* What is needed:
Every line of the material that includes the word "should" is to be shown.
****
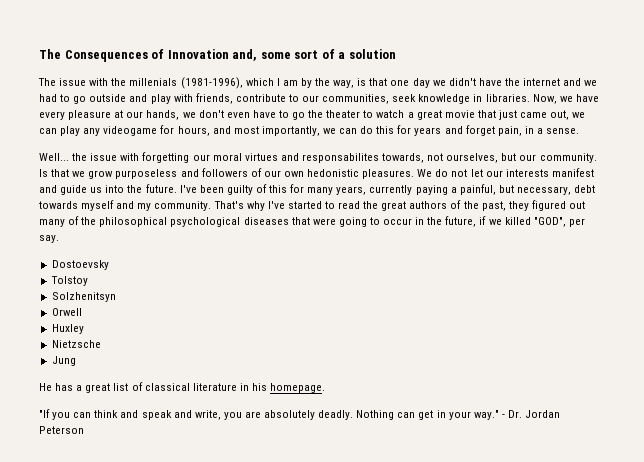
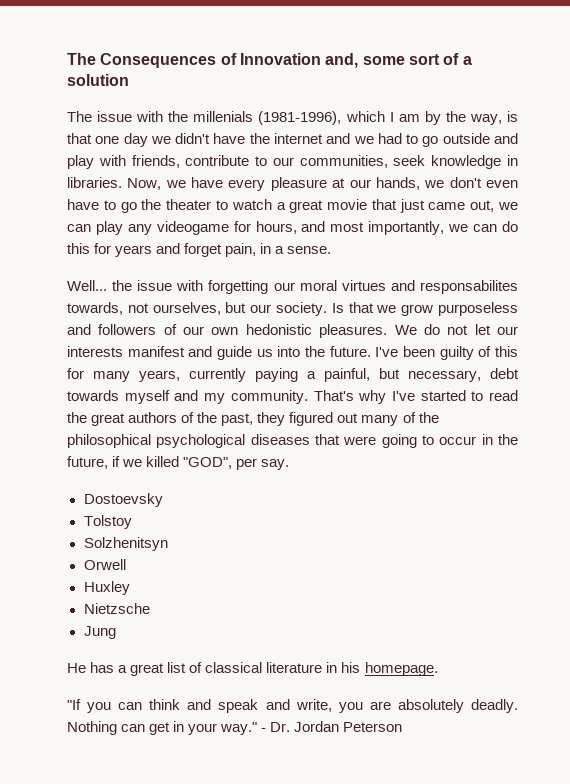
- Well... the issue with forgetting our moral virtues and responsabilites towards, not ourselves, but our community.
+ Well... the issue with forgetting our moral virtues and responsabilites towards, not ourselves, but our society.

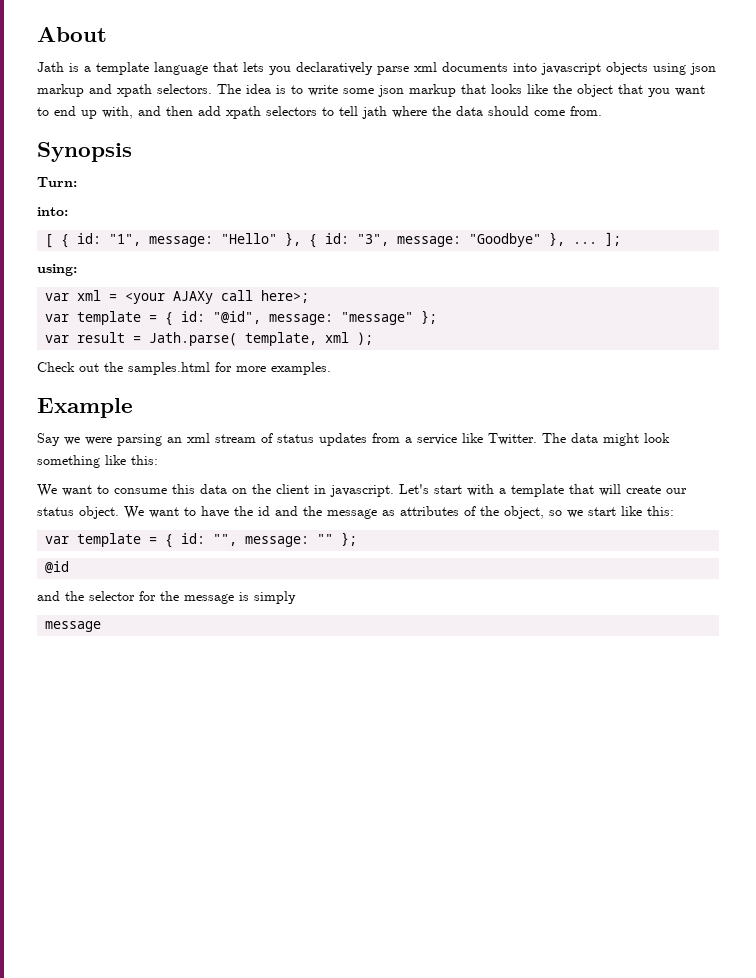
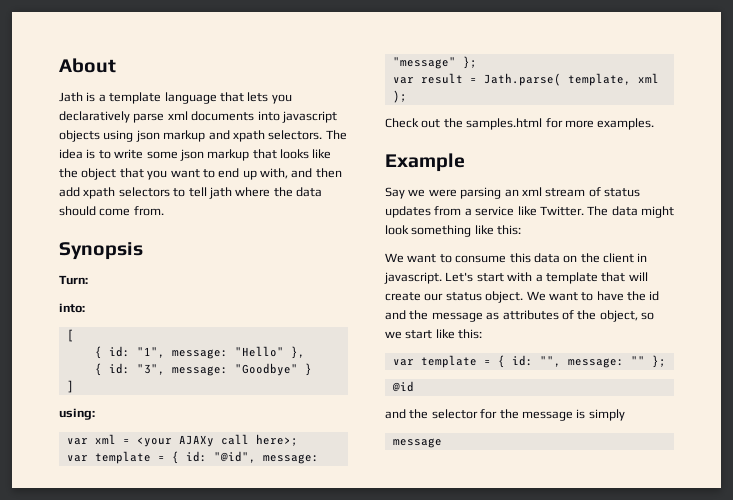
- [ { id: "1", message: "Hello" }, { id: "3", message: "Goodbye" }, ... ];
+ [
+ { id: "1", message: "Hello" },
+ { id: "3", message: "Goodbye" }
+ ]

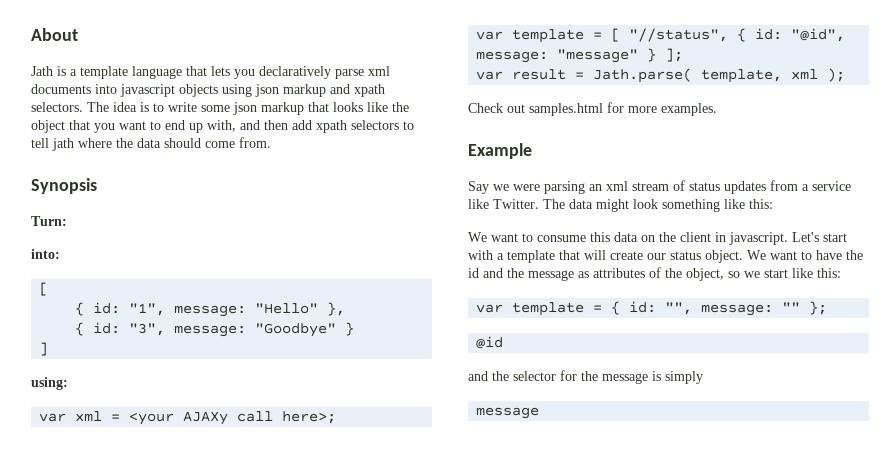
- var template = { id: "@id", message: "message" };
+ var template = [ "//status", { id: "@id", message: "message" } ];
- Check out the samples.html for more examples.
+ Check out samples.html for more examples.

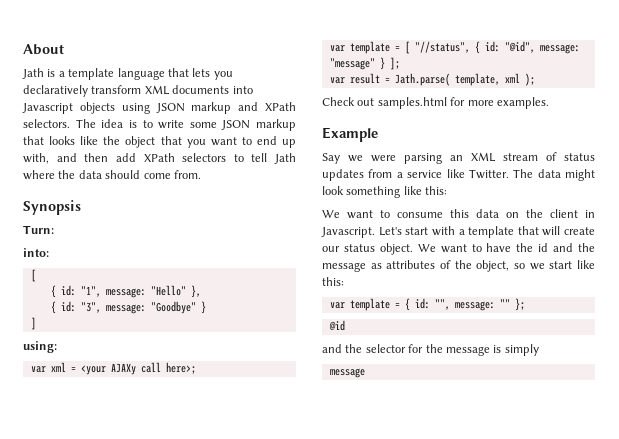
- Jath is a template language that lets you declaratively parse xml documents into javascript objects using json markup and xpath selectors.
+ Jath is a template language that lets you declaratively transform XML documents into Javascript objects using JSON markup and XPath selectors.
- The idea is to write some json markup that looks like the object that you want to end up with, and then add xpath selectors to tell jath where the data should come from.
+ The idea is to write some JSON markup that looks like the object that you want to end up with, and then add XPath selectors to tell Jath where the data should come from.
- Say we were parsing an xml stream of status updates from a service like Twitter.
+ Say we were parsing an XML stream of status updates from a service like Twitter.
- We want to consume this data on the client in javascript.
+ We want to consume this data on the client in Javascript.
****
* Finished exercise:
- The idea is to write some json markup that looks like the object that you want to end up with, and then add xpath selectors to tell jath where the data should come from.
+ The idea is to write some JSON markup that looks like the object that you want to end up with, and then add XPath selectors to tell Jath where the data should come from.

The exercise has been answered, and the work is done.